Many parents and carers may remember that teen feeling of wanting to fit in, wanting to please, wanting to be part of the cool crowd, the sporty crowd, the whatever-it-was crowd.
The pressures of today’s tweens and teens are magnified by the echo chamber of social media – what to wear, how to act, who to emulate, what opinion to hold. From diets and clothes to friends, activities and other new experiences there are so many opportunities for teens to feel pressurised by their peers.
So how can you help your teen navigate the inevitable peer pressures of their world with confidence, without triggering fears that they will alienate themselves from their peer group.
The key support you can give as a parent is in the hours, days and years before they get put in a predicament. Take a look at our 8 tips for enabling your teens to stand up to peer pressure:
- Ensure your child always knows they can use you as the excuse to pull out of something they don’t want to be part of. The blame game is easier if ‘horrible parents who don’t understand’ are laying down rules which your teen just can’t break. Regularly repeat this option as a handy opt out and offer it up as a solution before occasions if your teen seems troubled by the direction an activity or friendship might take them.
- Discuss with them possible ‘off-the-shelf outs’ and coping strategies. As with the parental out above, think together of other excuses. Depending on the circumstance, ideas can range from blaming curfews, allergies, needing the loo (and even calling parents from there, if necessary), suggesting they do something else instead, or with issues like smoking, an ‘out’ excuse could be along the lines of they’ve tried it before but it just made them vomit.
Ask them for their ideas by asking questions like: “What do you feel is the pressure? How are you feeling it? What are your ideas for getting out of a difficult situation?” This will help to develop self-awareness and their independent thinking/judgement. Then actually practice and role-play their ideas, odd as that sounds! Having excuses ready will give them time to think, get away or extricate themselves from any peer pressurised situation while saving ‘face’ and giving them the confidence to walk away.
- Discuss risk, responsibility and consequences. Keep praising sensible choices they make. This will help to empower them to consider the consequences of their actions and say ‘no’ with confidence if a time comes when they’re feeling pressure to do something they don’t feel comfortable with.
- Keep reinforcing the validity and importance of following their own thoughts and feelings. It will help if you can model listening and validating their opinions, encouraging them to have confidence that their instinctive judgements are worth sticking to.
- Encourage positive friendships with other teens who have confidence to resist peer pressure. There’s safety - and confidence - in numbers!

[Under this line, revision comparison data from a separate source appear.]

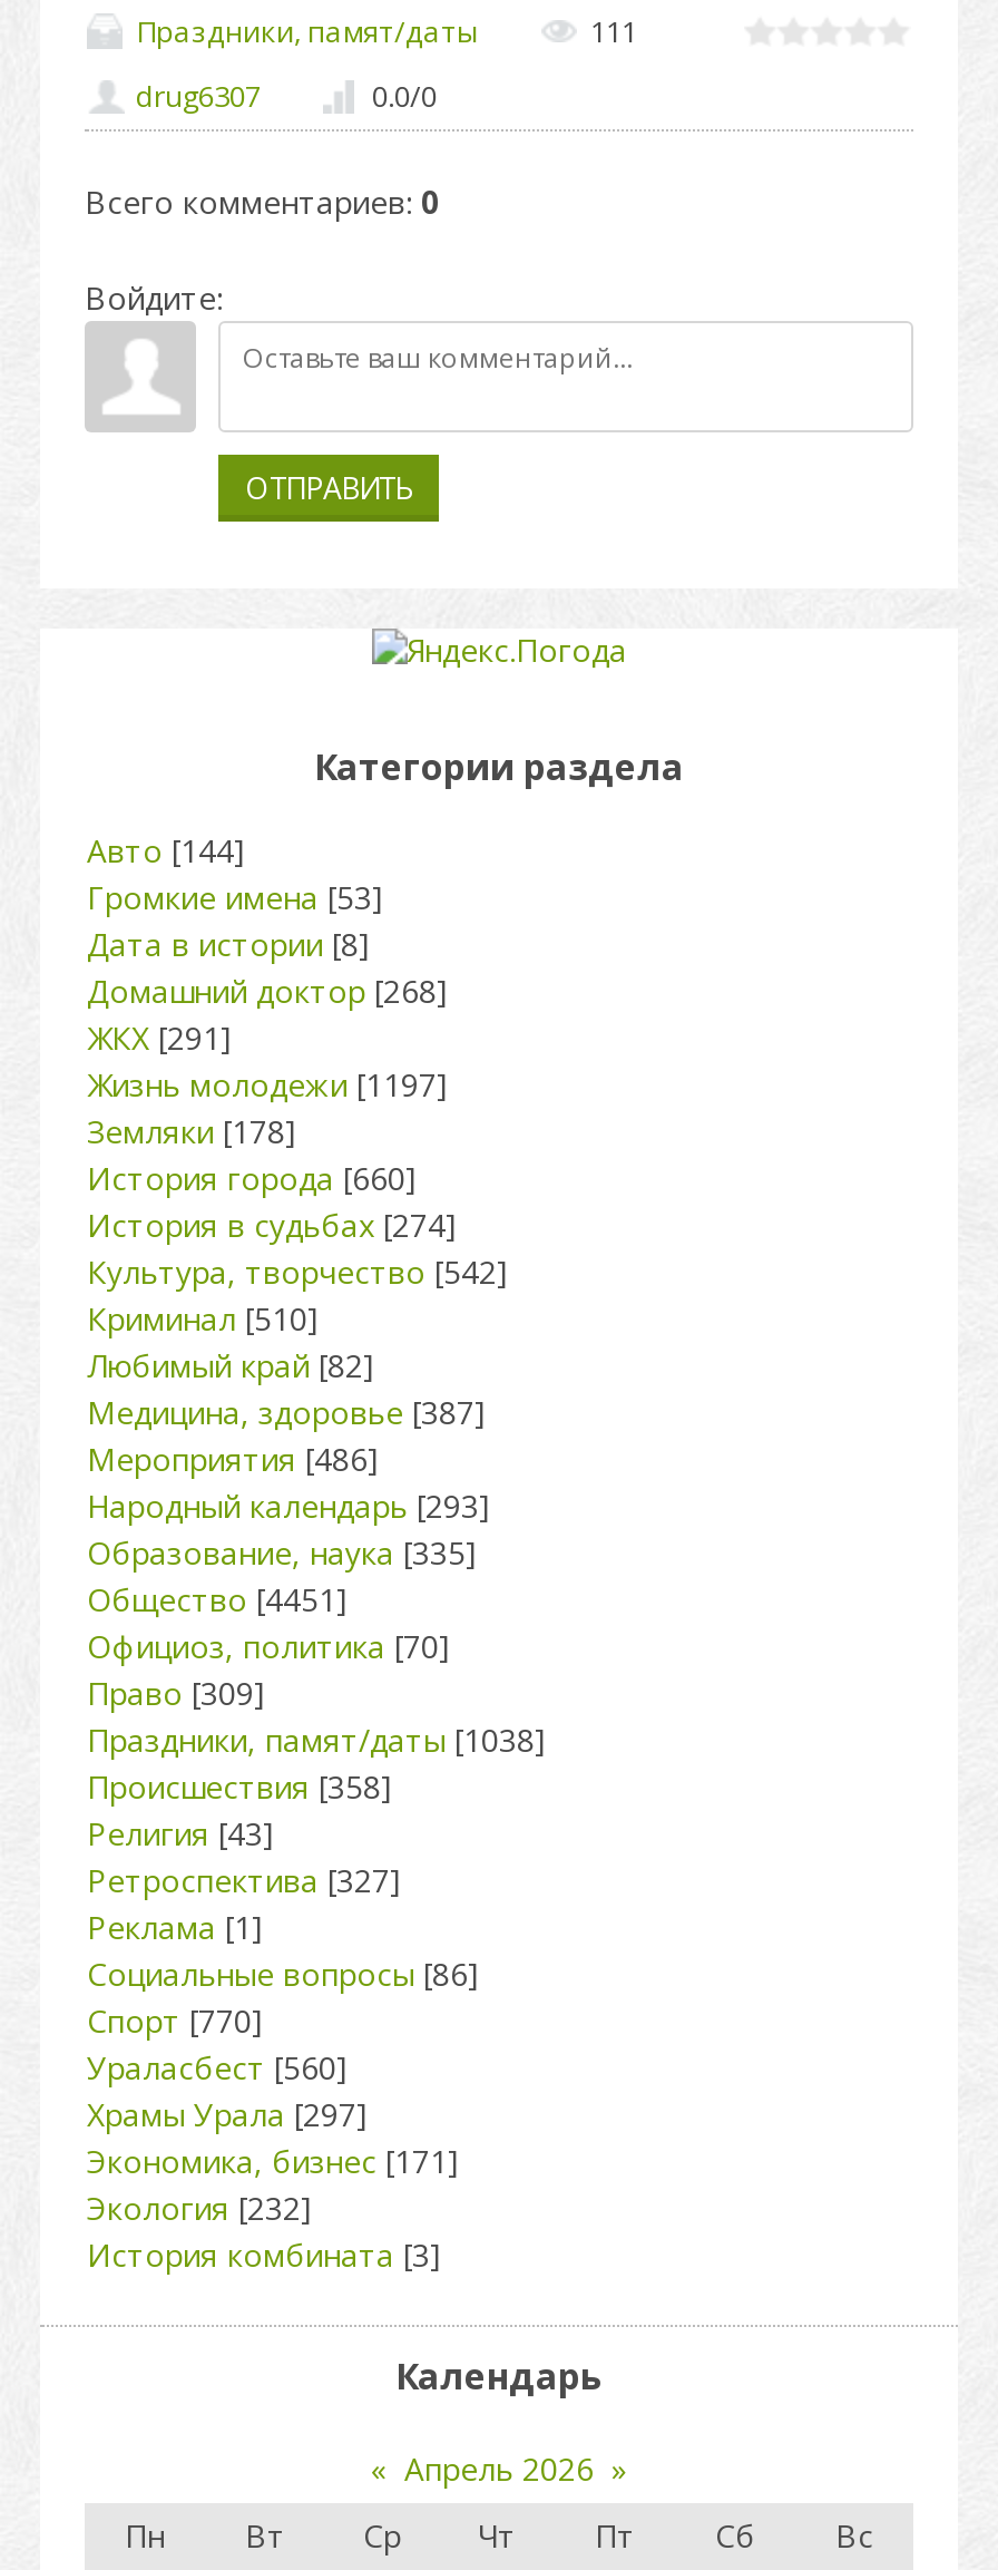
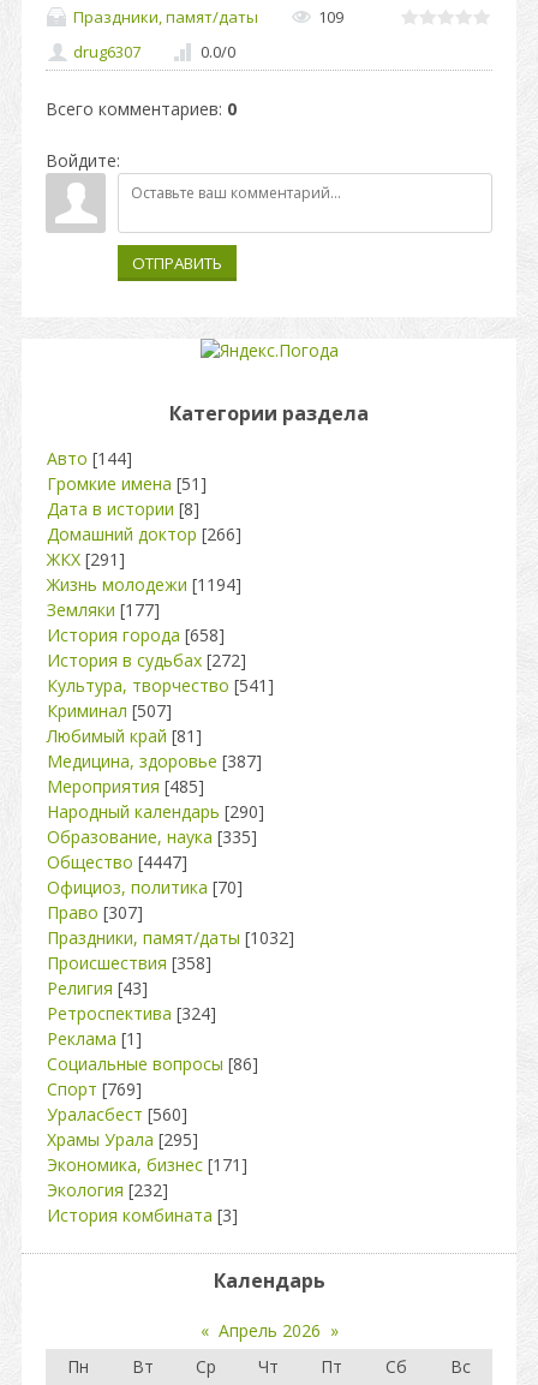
[590,10,637,50] 111 -> [318,5,343,27] 109
[87,876,383,918] Громкие имена [53] -> [47,472,207,495] Громкие имена [51]
[87,970,448,1012] Домашний доктор [268] -> [47,523,241,545] Домашний доктор [266]
[87,1063,448,1106] Жизнь молодежи [1197] -> [47,573,241,596] Жизнь молодежи [1194]
[87,1110,296,1152] Земляки [178] -> [47,598,160,621] Земляки [177]
[87,1157,417,1199] История города [660] -> [47,623,225,646] История города [658]
[87,1204,457,1246] История в судьбах [274] -> [47,649,246,671] История в судьбах [272]
[87,1250,508,1293] Культура, творчество [542] -> [47,674,274,697] Культура, творчество [541]
[87,1297,319,1340] Криминал [510] -> [47,699,172,722] Криминал [507]
[87,1344,374,1386] Любимый край [82] -> [47,724,202,747] Любимый край [81]
[87,1438,379,1480] Мероприятия [486] -> [47,775,204,798] Мероприятия [485]
[87,1484,490,1527] Народный календарь [293] -> [47,800,264,823] Народный календарь [290]
[87,1578,348,1620] Общество [4451] -> [47,850,187,873] Общество [4447]
[87,1672,265,1714] Право [309] -> [47,901,143,924] Право [307]
[87,1719,546,1761] Праздники, памят/даты [1038] -> [47,926,294,949] Праздники, памят/даты [1032]
[87,1859,401,1901] Ретроспектива [327] -> [47,1002,216,1025] Ретроспектива [324]
[87,1999,263,2042] Спорт [770] -> [47,1077,142,1100] Спорт [769]
[87,2093,368,2135] Храмы Урала [297] -> [47,1128,198,1151] Храмы Урала [295]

- Give independence in incremental stages. Your teen is far more likely to make good choices if they can learn how in small steps. Going from lockdown to an unsupervised party could well result in your teen being overwhelmed at some point by pressure to do something they wouldn’t normally. If they’ve had smaller opportunities to test their independence and get confident at making their own choices, the chances are they will be better equipped to stand firm in the face of any unwanted pressure.
- Stick to those boundaries. We all know that teens are programmed to push their boundaries and while it’s often wise and practical to pick battles, it is equally important to stick to key boundaries. If you (and partner, if relevant) can stick together on these, it will help them focus on knowing the right from wrong and encourage them to stay within the parameters and know the lines not to cross.
- Let them know it’s ok to make mistakes, that you expect them to make mistakes, that you’ll help them to rectify and learn from their mistakes. It’s all part of the learning process.
Rather like Spiderman, the bottom line is that with greater independence comes great responsibility. To have the confidence to resist peer pressure, teens need to know that actions have consequences, but they have options, so they should always take a minute to consider them and make a good choice, even if that is simply having the confidence to walk away.